• TRY IT: Among the entries below, only the lines from the one with "18px; top: 226px;" through the one with "334px; top: 39px;" are wanted, reproduced exactly. Pictures are not wanted.

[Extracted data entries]
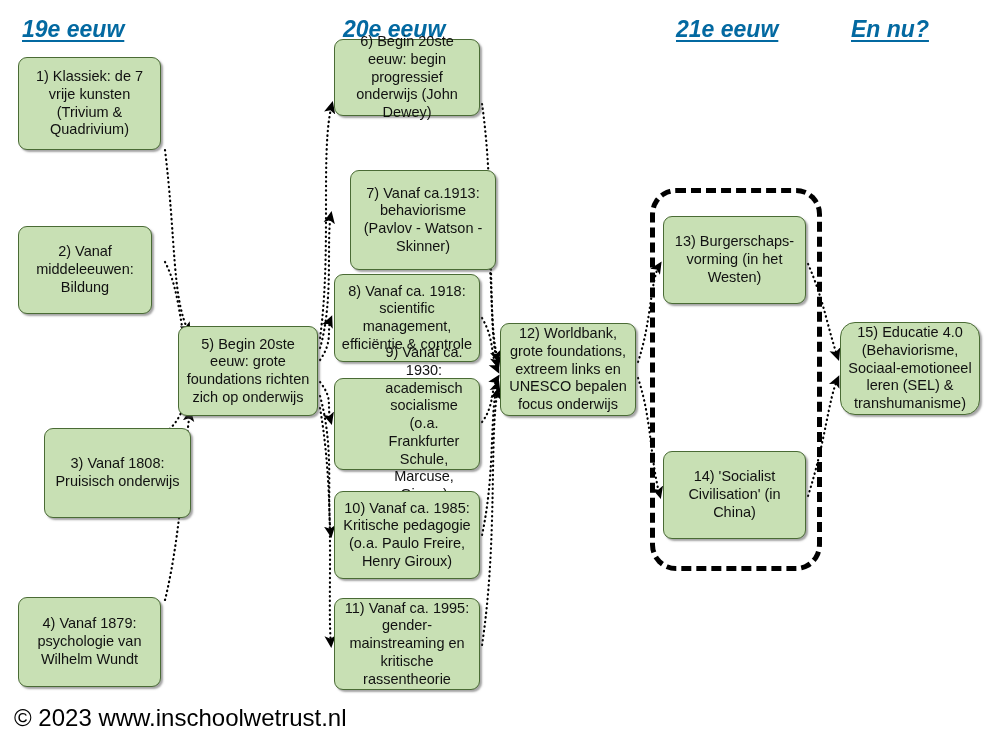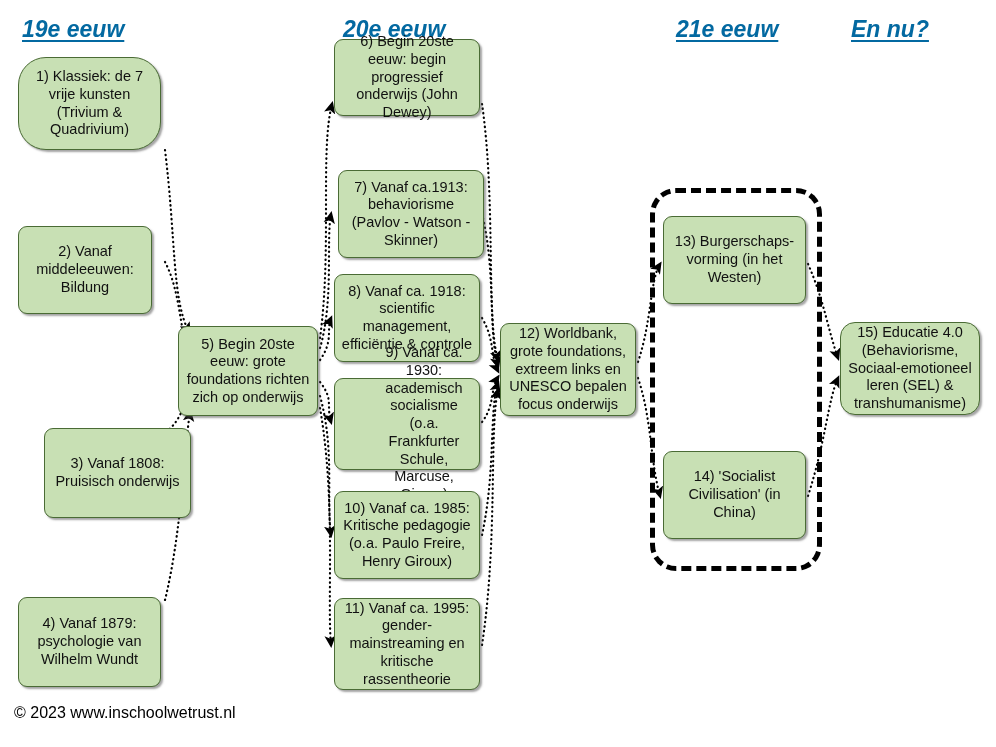--- a/index.html
+++ b/index.html
@@ -115,7 +115,7 @@
       <div class="col-header" style="left: 851px; top: 16px;">En nu?</div>
     </div>
   <div id="node-layer">
-      <div class="node" style="left: 18px; top: 57px; width: 143px; height: 93px; border-radius: 28px;">
+      <div class="node" style="left: 18px; top: 57px; width: 143px; height: 93px;">
         <span>1) Klassiek: de 7 vrije kunsten (Trivium &amp; Quadrivium)</span>
       </div>
       <div class="node" style="left: 18px; top: 226px; width: 134px; height: 88px;">

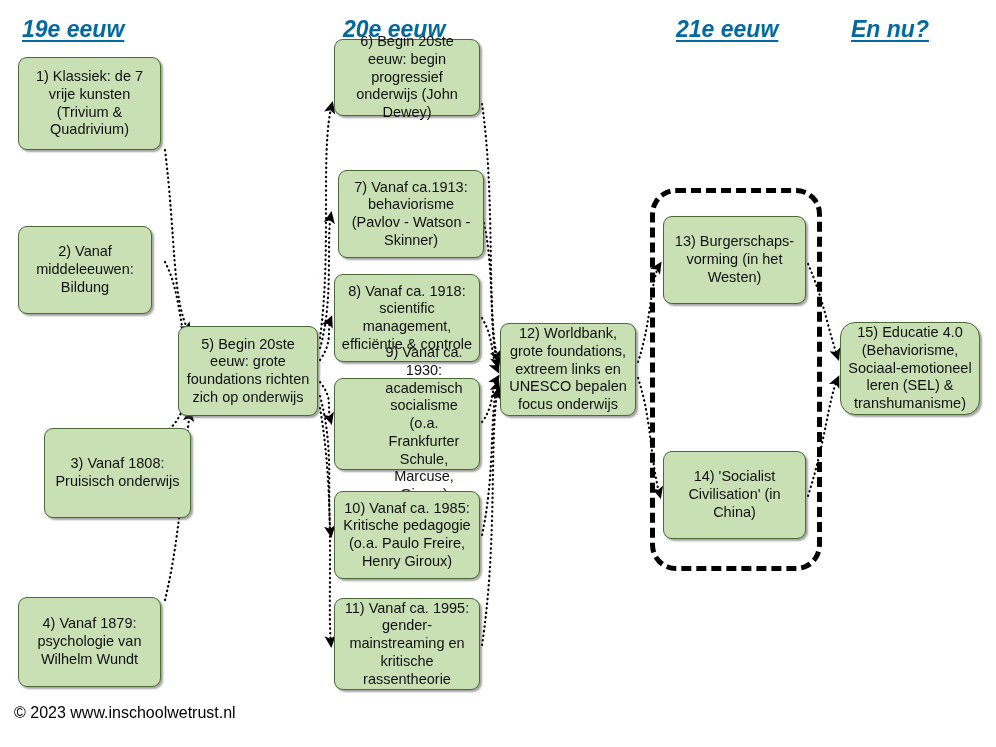--- a/index.html
+++ b/index.html
@@ -133,7 +133,7 @@
       <div class="node" style="left: 334px; top: 39px; width: 146px; height: 77px;">
         <span>6) Begin 20ste eeuw: begin progressief onderwijs (John Dewey)</span>
       </div>
-      <div class="node" style="left: 338px; top: 170px; width: 146px; height: 88px;">
+      <div class="node" style="left: 350px; top: 170px; width: 146px; height: 100px;">
         <span>7) Vanaf ca.1913: behaviorisme (Pavlov - Watson - Skinner)</span>
       </div>
       <div class="node" style="left: 334px; top: 274px; width: 146px; height: 88px;">

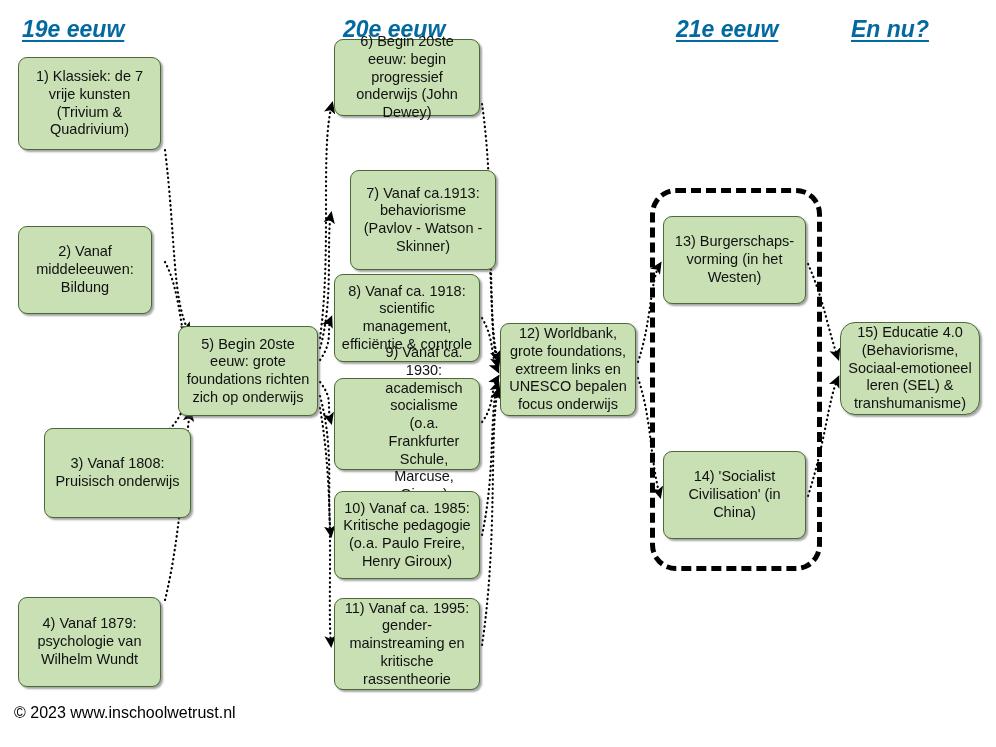--- a/index.html
+++ b/index.html
@@ -65,7 +65,7 @@
     position: absolute;
     left: 14px;
     top: 704px;
-    font-size: 16px;
+    font-size: 24px;
     color: #000000;
     white-space: nowrap;
   }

• WORKED SOLUTION:
       <div class="node" style="left: 18px; top: 226px; width: 134px; height: 88px;">

--- a/index.html
+++ b/index.html
@@ -133,7 +133,7 @@
       <div class="node" style="left: 334px; top: 39px; width: 146px; height: 77px;">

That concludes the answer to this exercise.